▶ _What the task requires_:
The answer should be one number, the count of lines in the data with "background".

(Web page edit records)
##########
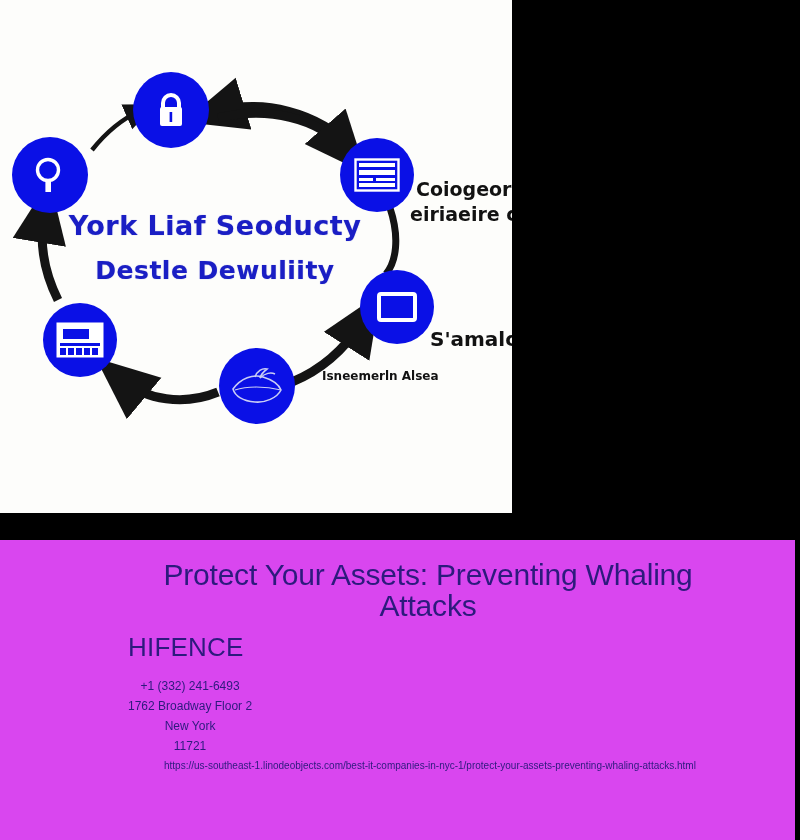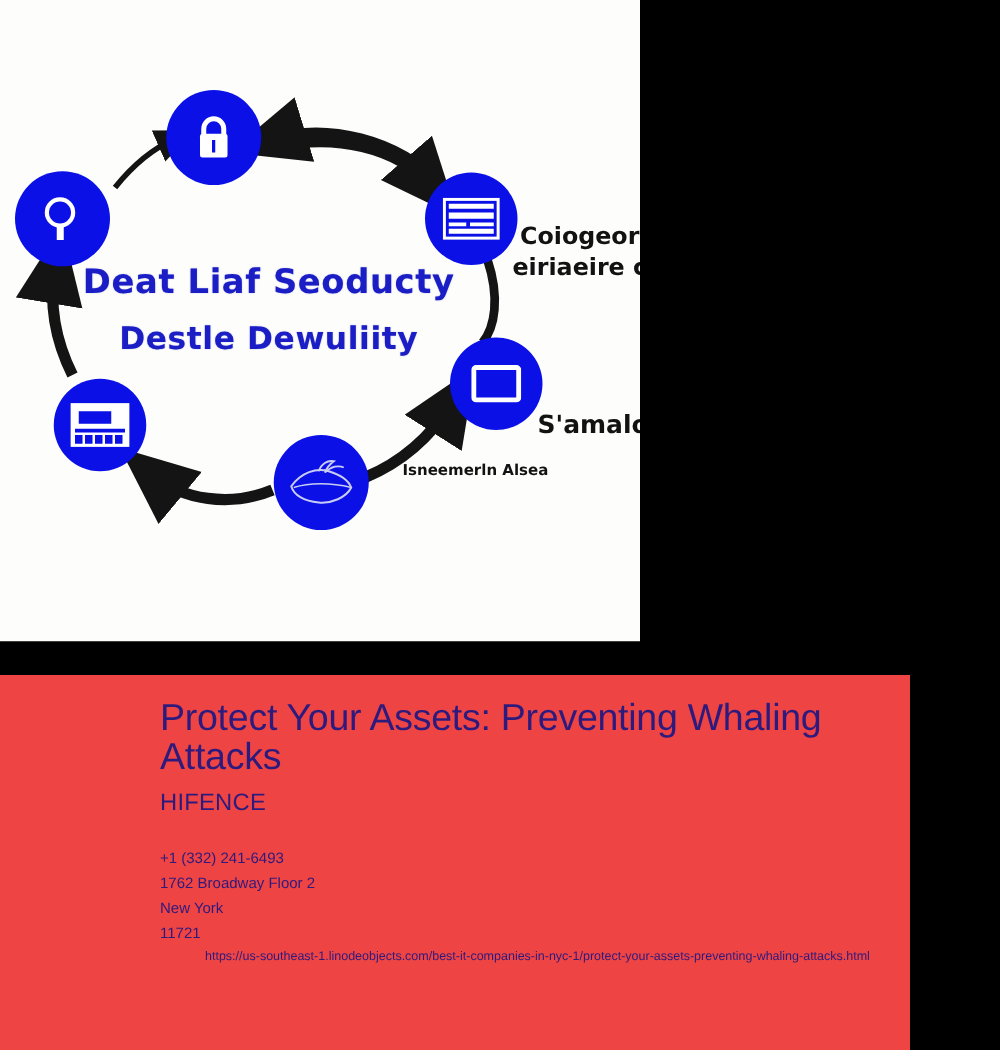--- a/index.html
+++ b/index.html
@@ -249,7 +249,7 @@
       </div>
 
       <div id="center-text">
-        <span id="center-line-1">Deat Liaf Seoducty</span>
+        <span id="center-line-1">York Liaf Seoducty</span>
         <span id="center-line-2">Destle Dewuliity</span>
       </div>
 

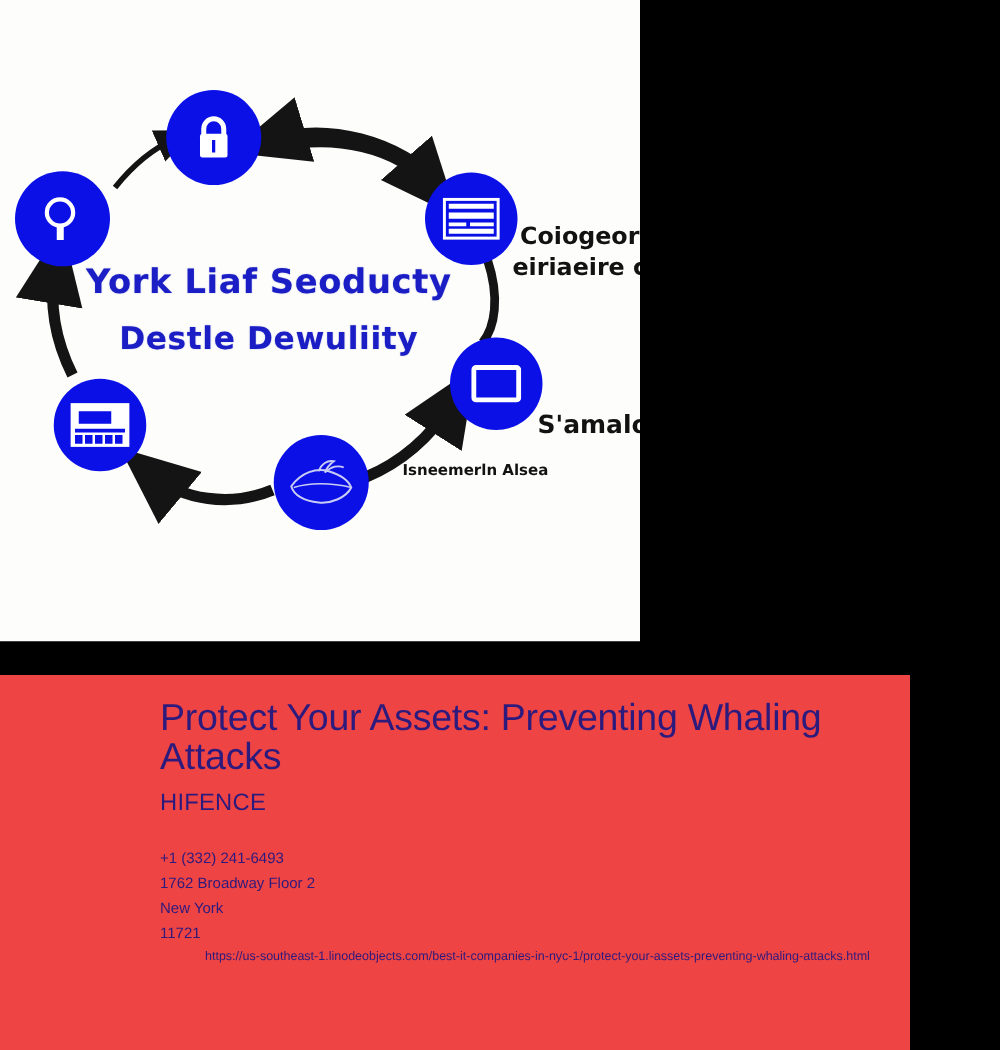--- a/index.html
+++ b/index.html
@@ -98,9 +98,10 @@
     position: absolute;
     left: 0;
     top: 540px;
-    width: 728px;
+    width: 795px;
     height: 300px;
-    background: #ef4444;
+    background: #d946ef;
+    text-align: center;
   }
 
   #headline {

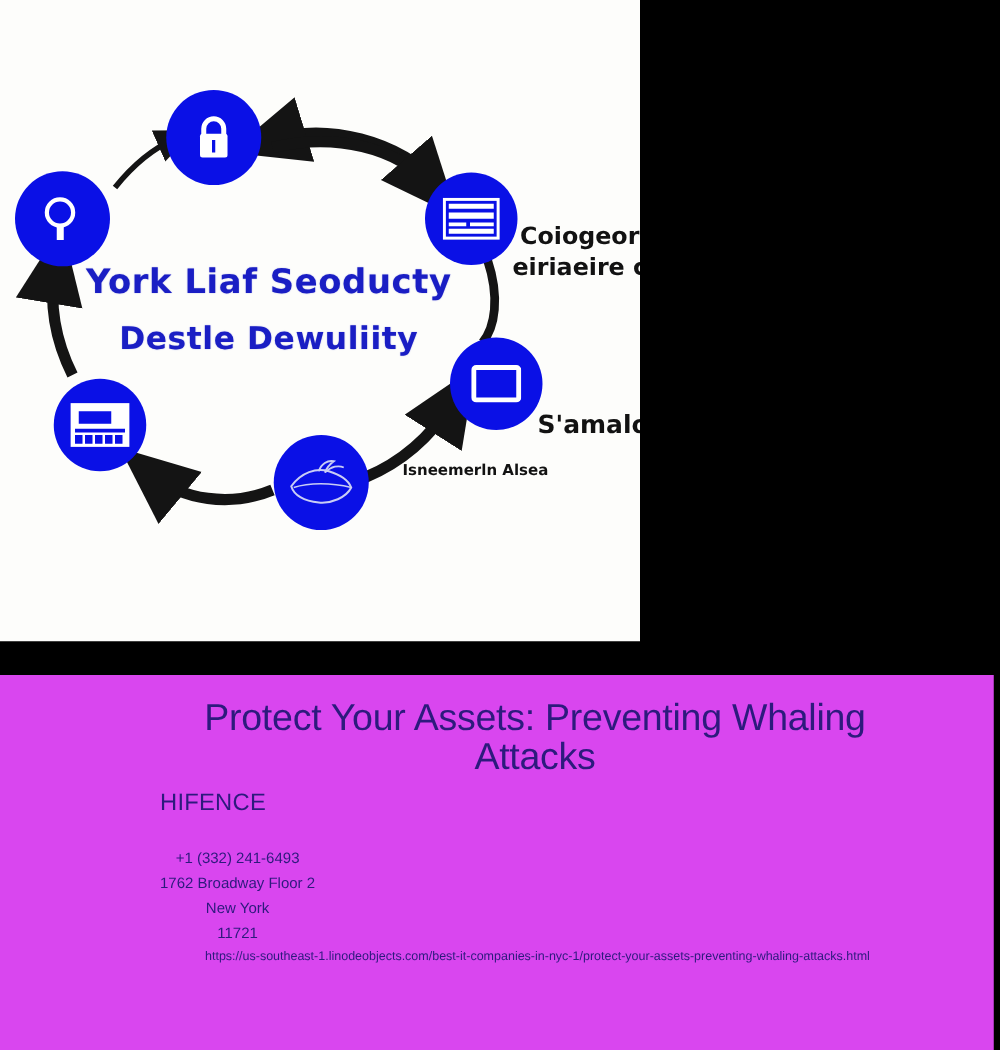--- a/index.html
+++ b/index.html
@@ -122,7 +122,7 @@
     left: 128px;
     top: 92px;
     color: #2d1a7d;
-    font-size: 19px;
+    font-size: 26px;
     letter-spacing: 0.2px;
   }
##########
▶ _Solved exercise_:
2